Notes |
- Family Data Collection - Births
Name: John Polk
Father: William Polk
Mother: Margaret Taylor
Birth Date: 1739
City: Carlise
County: Cumberland
State: PA
Country: USA
Family Data Collection - Individual Records
Name: John Polk I Polk
Spouse: Eleanor Shelby
Parents: William Polk, Margaret Taylor
Birth Place: Cumberland Co, PA
Birth Date: 1739
Marriage Date: 2 Oct 1758
Death Place: NC
Death Date: 1785
Capt. John Polk came with his parents to Mecklenburg Co., NC about
1750, and in a deed of 1763, on file at Charlotte, he is called "a
planter". Ellinora (Elloner) signed a deed with him in Mecklenburg
Co. in 1764. His name is given as the author of a petition in 1765 to
the Governor and Council, complaining, with his neighbors, of the acts
of the chief agent of the large Selwyn grant, on which they lived.

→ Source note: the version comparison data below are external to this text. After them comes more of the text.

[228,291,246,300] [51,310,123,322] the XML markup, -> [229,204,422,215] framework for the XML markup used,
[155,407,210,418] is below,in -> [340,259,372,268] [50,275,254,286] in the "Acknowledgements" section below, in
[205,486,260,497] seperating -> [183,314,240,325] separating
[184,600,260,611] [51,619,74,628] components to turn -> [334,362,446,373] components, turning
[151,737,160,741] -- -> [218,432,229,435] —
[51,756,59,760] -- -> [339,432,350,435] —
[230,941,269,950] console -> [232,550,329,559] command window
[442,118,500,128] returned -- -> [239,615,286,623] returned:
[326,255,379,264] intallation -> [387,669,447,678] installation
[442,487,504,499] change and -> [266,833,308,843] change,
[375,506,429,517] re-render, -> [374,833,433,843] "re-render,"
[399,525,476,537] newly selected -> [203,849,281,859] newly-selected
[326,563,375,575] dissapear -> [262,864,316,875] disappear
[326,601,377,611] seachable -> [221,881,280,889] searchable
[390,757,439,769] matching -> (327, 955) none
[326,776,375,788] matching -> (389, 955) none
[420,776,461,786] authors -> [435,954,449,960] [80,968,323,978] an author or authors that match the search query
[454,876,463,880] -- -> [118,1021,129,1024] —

June 7, 1766 he is listed as a member of the Clear Creek Company of
militia which was commanded by Capt. Adam Alexander, in which Charles,
his older brother, was a lieutenant. He was an officer in Col.
Francis Locke's regiment which was raised to resist the Loyalists. He
participated in the Battle of Ramseur's Mills. At various times he
served as captain of the militia of that region, when his Committee of
Safety called it out. By acts of the General Assembly of the Province
in 1766, 1771 and 1773, he was made a member of commissions charged
with laying out roads to connect the western counties of North
Carolina with Wilmington and Brunswick County, NC. He died most
probably in early 1785, as on 9 September of that year the Assembly of
NC issued Land Warrant #2149 to "the heirs of John Polk for 1000 acres
of land within the limits of the land reserved by law for the officers
and soldiers of the Continental line of this state".
An affidavit in the Revolutionary War pension, filed by his brother,
Charles, contains a declaration that John Polk was appointed Indian
Agent for the Catawba Indians, whose lands lay across the state line
in South Carolina. John was living with his family in York Co, SC, by
1800 as he is shown on the 1800 Census for that Co. It is not yet
known when he moved from NC to SC. His Will, on file in York Co., SC,
bequeaths to his wife, Eleanor, all of his personal estate and is
signed with his mark, indicating he could not write.
The 1790 Census for York Co., SC lists John Polk with one free white
male under 16 (Taylor), and one white female (wife, Elinor/Eleanor).
The majority of the members of the Polk family in that area left for
TN around 1806.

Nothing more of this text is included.